Updated

World oil prices rose on Thursday on worries about oil production shut by Hurricane Ivan and a new storm that could delay imports from entering the Gulf of Mexico.

U.S. light crude settled 30 cents stronger at $43.88 a barrel on the New York Mercantile Exchange (search), while London's Brent crude rose 45 cents to $40.80.

Hurricane Ivan swept east of most oil and gas operations on Thursday, but has so far shut nearly 4 million barrels of crude output from the gulf from Monday through Thursday, according to the federal Minerals Management Service (search).

"There will still be shipping delays, especially with Hurricane Jeanne behind it," Ed Silliere at Energy Merchant LLC (search), said about the new storm, which was not expected to enter the Gulf of Mexico, but could delay imports from coming into it.

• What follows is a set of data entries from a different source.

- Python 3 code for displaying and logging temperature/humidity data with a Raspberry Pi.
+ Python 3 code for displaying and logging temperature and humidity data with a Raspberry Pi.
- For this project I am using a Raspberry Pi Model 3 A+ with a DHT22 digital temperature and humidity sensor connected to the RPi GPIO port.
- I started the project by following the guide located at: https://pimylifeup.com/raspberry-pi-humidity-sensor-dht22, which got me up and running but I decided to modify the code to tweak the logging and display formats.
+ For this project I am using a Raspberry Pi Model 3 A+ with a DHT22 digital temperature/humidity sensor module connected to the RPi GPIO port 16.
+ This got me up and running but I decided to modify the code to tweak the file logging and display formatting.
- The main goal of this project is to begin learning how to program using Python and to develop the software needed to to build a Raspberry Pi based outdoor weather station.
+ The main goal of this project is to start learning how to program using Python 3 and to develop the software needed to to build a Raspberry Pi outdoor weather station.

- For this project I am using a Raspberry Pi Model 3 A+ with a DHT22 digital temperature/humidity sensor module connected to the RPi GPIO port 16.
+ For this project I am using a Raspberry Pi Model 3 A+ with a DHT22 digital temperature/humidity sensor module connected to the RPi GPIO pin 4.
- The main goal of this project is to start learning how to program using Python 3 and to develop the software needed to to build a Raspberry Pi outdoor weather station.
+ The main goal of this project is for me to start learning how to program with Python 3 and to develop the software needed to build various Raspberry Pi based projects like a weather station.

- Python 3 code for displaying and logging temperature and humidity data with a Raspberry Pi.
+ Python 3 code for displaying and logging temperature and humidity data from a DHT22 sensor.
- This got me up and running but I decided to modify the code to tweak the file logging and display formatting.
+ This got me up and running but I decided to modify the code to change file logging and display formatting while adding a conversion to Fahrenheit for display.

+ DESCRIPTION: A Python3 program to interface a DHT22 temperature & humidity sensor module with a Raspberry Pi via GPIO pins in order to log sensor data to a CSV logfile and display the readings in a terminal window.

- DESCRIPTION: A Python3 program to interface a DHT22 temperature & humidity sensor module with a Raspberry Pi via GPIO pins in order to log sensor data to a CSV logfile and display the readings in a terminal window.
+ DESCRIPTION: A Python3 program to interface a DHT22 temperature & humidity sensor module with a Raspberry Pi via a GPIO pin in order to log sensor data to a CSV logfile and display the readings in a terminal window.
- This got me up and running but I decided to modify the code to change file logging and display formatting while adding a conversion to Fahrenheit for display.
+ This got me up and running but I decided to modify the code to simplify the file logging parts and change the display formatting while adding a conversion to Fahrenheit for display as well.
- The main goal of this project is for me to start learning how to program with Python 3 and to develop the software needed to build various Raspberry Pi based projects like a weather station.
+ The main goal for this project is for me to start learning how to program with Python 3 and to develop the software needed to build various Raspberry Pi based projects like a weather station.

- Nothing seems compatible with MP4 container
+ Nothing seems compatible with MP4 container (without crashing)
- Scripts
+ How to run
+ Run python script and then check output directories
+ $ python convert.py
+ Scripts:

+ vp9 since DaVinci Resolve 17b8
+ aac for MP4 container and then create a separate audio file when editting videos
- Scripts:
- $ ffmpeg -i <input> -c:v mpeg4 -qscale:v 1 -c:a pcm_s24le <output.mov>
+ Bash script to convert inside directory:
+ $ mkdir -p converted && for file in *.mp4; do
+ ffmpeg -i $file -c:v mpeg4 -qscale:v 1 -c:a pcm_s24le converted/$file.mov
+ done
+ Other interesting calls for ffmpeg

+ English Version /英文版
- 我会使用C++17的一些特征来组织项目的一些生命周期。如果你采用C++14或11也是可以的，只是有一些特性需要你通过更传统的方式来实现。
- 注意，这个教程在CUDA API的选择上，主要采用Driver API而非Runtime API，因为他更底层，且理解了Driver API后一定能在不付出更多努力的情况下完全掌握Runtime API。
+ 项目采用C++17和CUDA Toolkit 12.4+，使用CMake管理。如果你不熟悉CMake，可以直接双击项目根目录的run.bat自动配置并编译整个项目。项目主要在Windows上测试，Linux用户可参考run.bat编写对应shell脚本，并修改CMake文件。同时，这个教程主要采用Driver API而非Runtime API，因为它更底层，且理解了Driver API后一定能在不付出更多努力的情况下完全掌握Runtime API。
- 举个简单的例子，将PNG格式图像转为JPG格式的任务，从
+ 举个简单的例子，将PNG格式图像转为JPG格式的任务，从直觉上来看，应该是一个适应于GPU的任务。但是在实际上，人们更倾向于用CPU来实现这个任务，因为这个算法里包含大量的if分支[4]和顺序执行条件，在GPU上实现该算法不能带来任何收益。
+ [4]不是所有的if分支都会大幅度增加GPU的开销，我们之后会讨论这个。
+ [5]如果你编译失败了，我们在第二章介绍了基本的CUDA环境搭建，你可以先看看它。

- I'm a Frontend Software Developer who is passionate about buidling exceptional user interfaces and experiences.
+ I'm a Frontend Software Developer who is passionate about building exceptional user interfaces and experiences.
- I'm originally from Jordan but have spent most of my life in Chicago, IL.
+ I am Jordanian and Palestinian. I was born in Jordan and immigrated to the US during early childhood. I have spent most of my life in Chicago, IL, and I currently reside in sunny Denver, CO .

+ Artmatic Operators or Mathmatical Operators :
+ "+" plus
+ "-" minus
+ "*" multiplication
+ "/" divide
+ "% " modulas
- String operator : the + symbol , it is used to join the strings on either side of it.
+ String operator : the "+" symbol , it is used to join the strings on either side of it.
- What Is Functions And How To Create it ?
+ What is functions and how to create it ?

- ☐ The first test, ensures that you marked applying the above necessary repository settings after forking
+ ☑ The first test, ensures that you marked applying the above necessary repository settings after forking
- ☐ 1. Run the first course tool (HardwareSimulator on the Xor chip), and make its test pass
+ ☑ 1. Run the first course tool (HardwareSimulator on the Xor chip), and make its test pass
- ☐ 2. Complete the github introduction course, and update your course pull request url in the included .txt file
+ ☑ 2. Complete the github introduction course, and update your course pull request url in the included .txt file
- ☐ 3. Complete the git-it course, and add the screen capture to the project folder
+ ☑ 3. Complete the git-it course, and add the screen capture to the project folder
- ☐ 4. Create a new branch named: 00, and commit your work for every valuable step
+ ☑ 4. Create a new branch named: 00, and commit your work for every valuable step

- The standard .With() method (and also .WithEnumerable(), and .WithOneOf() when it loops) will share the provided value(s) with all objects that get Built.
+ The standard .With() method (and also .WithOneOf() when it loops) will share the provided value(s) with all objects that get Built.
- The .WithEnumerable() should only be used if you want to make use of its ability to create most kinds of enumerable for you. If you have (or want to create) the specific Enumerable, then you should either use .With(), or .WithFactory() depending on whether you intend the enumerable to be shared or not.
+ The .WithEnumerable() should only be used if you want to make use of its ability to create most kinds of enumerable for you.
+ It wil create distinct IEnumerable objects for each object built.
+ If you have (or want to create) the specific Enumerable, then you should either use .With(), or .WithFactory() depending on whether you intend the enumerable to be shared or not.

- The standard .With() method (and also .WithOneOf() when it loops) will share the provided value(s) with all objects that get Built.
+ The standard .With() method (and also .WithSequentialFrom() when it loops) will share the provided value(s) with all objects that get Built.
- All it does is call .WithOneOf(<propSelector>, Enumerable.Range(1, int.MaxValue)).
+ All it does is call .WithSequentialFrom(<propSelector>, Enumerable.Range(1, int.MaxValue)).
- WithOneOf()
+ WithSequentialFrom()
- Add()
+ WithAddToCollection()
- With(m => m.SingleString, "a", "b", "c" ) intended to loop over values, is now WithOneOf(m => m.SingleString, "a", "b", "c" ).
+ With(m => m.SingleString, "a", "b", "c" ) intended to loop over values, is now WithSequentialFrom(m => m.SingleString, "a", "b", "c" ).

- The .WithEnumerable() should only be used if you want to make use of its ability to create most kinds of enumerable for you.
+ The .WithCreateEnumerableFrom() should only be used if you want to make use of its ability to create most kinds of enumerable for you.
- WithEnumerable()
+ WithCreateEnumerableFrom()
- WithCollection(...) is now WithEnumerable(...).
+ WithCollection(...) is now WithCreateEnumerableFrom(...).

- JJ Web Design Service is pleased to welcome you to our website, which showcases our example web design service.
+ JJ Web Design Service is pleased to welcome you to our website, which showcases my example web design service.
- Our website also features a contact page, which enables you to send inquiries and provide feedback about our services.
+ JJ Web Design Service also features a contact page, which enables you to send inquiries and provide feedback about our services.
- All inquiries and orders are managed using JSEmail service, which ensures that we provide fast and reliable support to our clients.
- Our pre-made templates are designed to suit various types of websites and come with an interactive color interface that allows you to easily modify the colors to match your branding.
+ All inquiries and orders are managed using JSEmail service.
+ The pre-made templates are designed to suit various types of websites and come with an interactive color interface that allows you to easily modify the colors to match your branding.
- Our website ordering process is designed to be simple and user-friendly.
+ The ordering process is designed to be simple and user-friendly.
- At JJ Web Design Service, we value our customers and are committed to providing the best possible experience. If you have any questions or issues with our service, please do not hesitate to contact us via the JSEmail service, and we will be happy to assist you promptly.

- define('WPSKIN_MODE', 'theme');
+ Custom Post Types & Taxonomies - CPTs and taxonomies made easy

"Even though Ivan was not as bad as we thought, it can take a while to bring back up refineries and there could be lingering damage," he said.

Ivan also fully shut eight refineries, or about 13 percent of U.S. refining capacity. On Thursday, only half of those were restarting, and ChevronTexaco's Pascagoula, Miss., 325,000 bpd refinery, the largest fully shut plant, was still outed by a power outage on Thursday.

SG oil economist Deborah White pointed to delays in getting refining capacity back on stream after previous hurricane disruptions.

"If you look back to when Hurricane Lili hit in October 2002 we lost an average 1.1 million barrels per day of crude runs in the week it hit, and the next week we lost half a million bpd," she said.

Traders had been worried that disruptions to U.S. Gulf crude production and refinery operations would hamper supply builds needed to ensure a trouble-free winter.

In its latest inventory snapshot, the Energy Department said on Wednesday commercial crude of 7.1 million barrels, or 2.5 percent last week, taking them to their lowest in six months.

With OPEC (search) states pumping near capacity, crude itself is not in particularly short supply.

But refining capacity is tight, meaning there is fierce competition to buy up supplies of distillate fuels ahead of the Northern Hemisphere winter, and also for the sweet light crudes that are best suited to their production.

Distillate fuel stockpiles, which have hardly grown from year-ago levels, are some way below their five-year average.

Supply security fears, particularly from Iraq where saboteurs have crippled northern exports with a barrage of pipeline attacks, have also encouraged the bulls.

These factors have meant that prices, running about $6 off an all-time peak at $49.40 for U.S. crude hit last month, found little relief from OPEC's Wednesday agreement to increase official output by 4 percent to 27 million bpd.

The cartel is actually already pumping about a million bpd more than that level.